Roselund v. Stop Shop Companies, Inc., No. 539474 (May 7, 1998)

[EDITOR'S NOTE: This case is unpublished as indicated by the issuing court.]MEMORANDUM OF DECISION The plaintiff has moved under Practice Book § 231, now Practice Book § 13-2 and § 13-3, for the production of a recorded statement taken from an employee of the defendant, James Allen, who was present at the time of the plaintiff's fall in the defendant's store and witnessed the incident.

The defendant has objected claiming that the statement was prepared in anticipation of litigation and is, therefore, protected from discovery by Practice Book § 13-3.

Practice Book § 13-3 reads in pertinent part: ". . . a party may obtain discovery of documents and tangible things otherwise discoverable under Sec. 13-2 and prepared in anticipation of litigation or for trial . . . only upon a showing that the party seeking discovery has substantial need of the materials in the preparation of the case and is unable without undue hardship to obtain the substantial equivalent of the materials by any other means . . . "

(b) A party may obtain without the showing required by this section, discovery of the party's own statement and of any non-privileged statement of any other party concerning the action . . . "

The practice book section does permit the plaintiff to obtain a statement of an employee of a party even when prepared in anticipation of litigation upon a showing that he has substantial need of the materials in the preparation of the case and is unable to obtain it by any other means without undue hardship.

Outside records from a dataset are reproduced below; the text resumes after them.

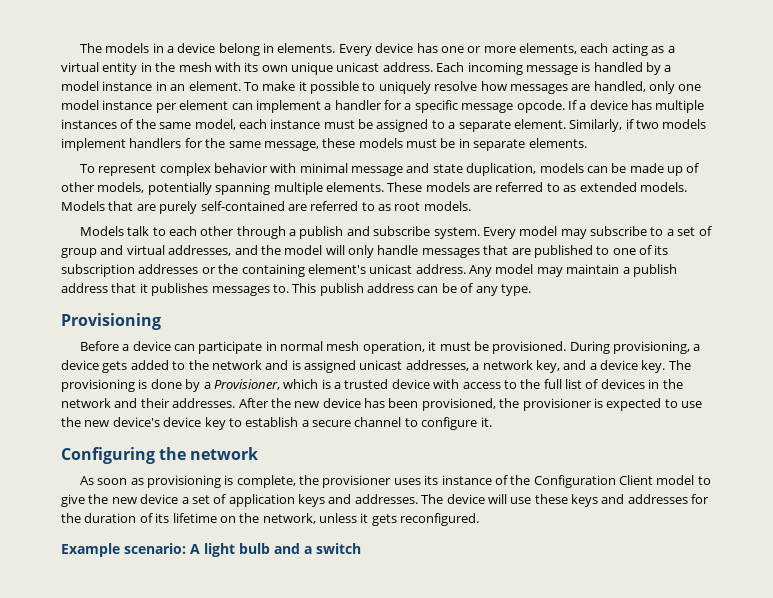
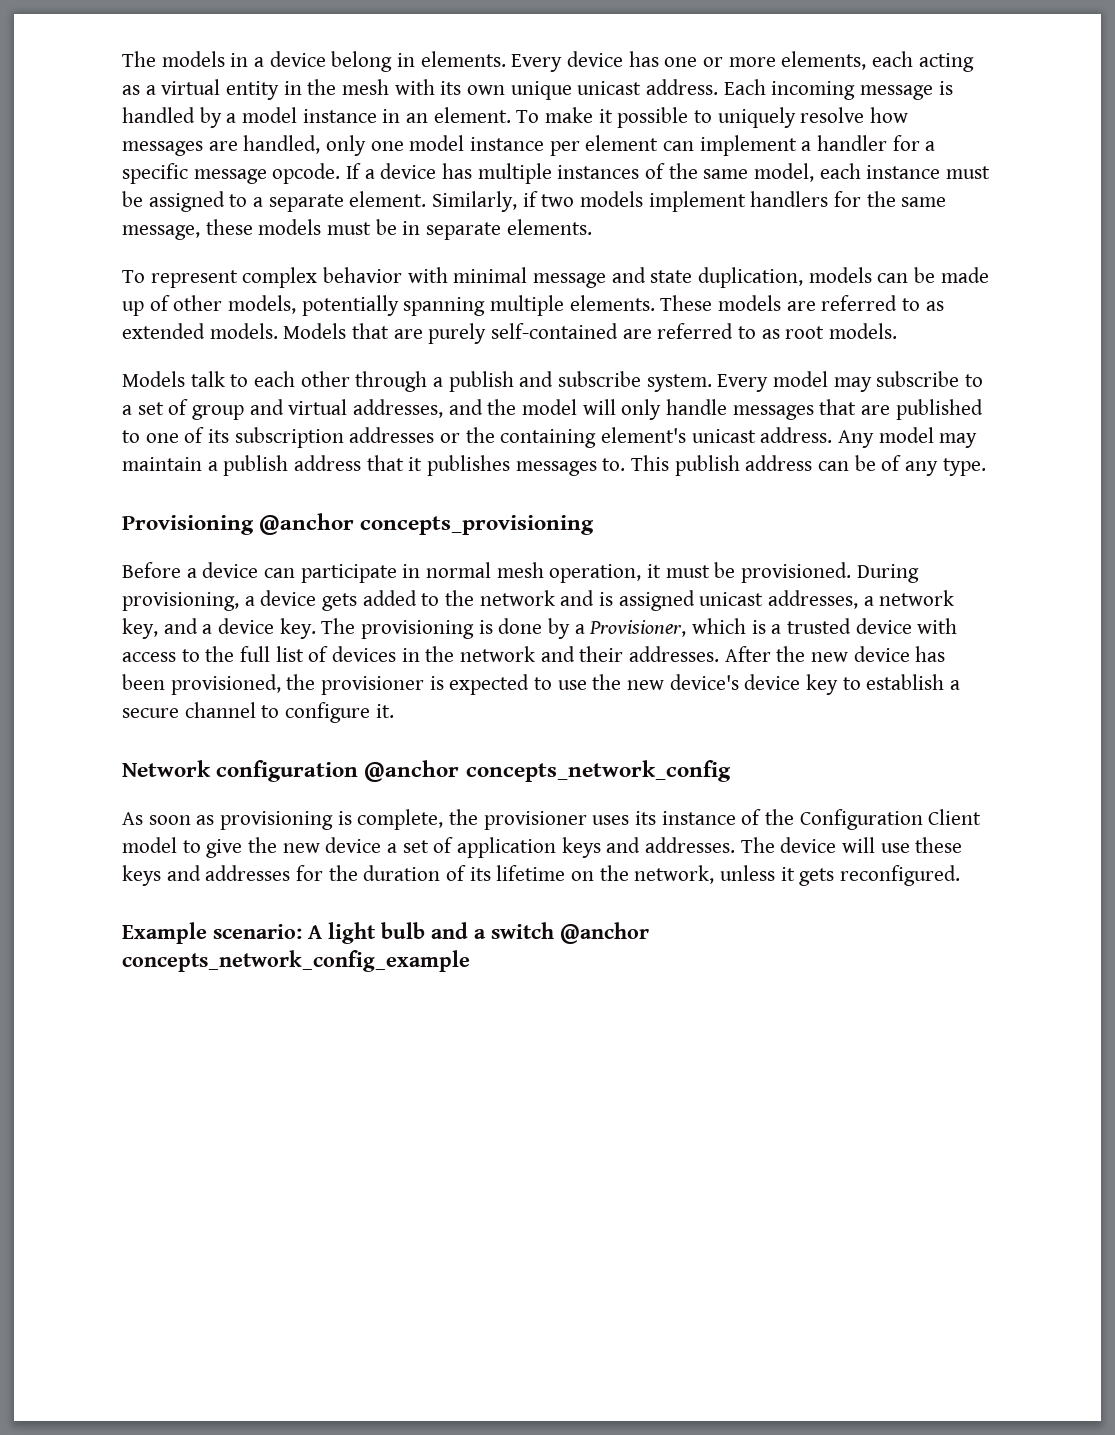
- Provisioning
+ Provisioning @anchor concepts_provisioning
- Configuring the network
+ Network configuration @anchor concepts_network_config
- Example scenario: A light bulb and a switch
+ Example scenario: A light bulb and a switch @anchor concepts_network_config_example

The first question, therefore, is whether a statement taken September 19, 1995, about seven months after the plaintiff's fall CT Page 5526 was prepared in anticipation of litigation. It was prepared six months after Stop Shop was first contacted by plaintiff's counsel, but before suit was brought. The defendant claims that the statement was taken only after the plaintiffs' counsel indicated a willingness to bring suit.

The plaintiff claims that the statement was taken in the ordinary cause of business and not in anticipation of litigation. Statements taken in the regular course of business must be produced. Stanley Works v. New Britain Development Agency,155 Conn. 86, 95 (1967).

The mere fact that a party has a report prepared because he anticipates future litigation is not sufficient to clothe it with any privilege such as the attorney-client privilege or attorney-work product privilege.

Neither party has cited any other Connecticut Appellate Court cases. Thus, anticipation of litigation is not sufficient to protect the statement from discovery without some other claim of privilege. In this case, the court does not find that the defendant has asserted or proven any claim of privilege. The plaintiff has cited many superior court cases which hold that "a statement of a party made in anticipation of litigation is not because of that fact privileged and must be turned over to the other side unless it is protected by some recognized privilege."Binkowski v. Danbury Hospital, Superior Court, Judicial Districtof Ansonia/Milford at Milford, Docket No. 55127, and other cases cited at page 7 of the plaintiff's brief.

The plaintiff must show that he has substantial need of the statement in order to have it produced. Here the plaintiff is requesting the statement of an eyewitness to his fall. The equivalent of the statement taken shortly after the incident cannot be obtained. Any statement or deposition of the witness at this time, several years after the incident would not be the equivalent of one taken a few months after it occurred.

For all of the above reasons, the plaintiff's motion to compel is granted.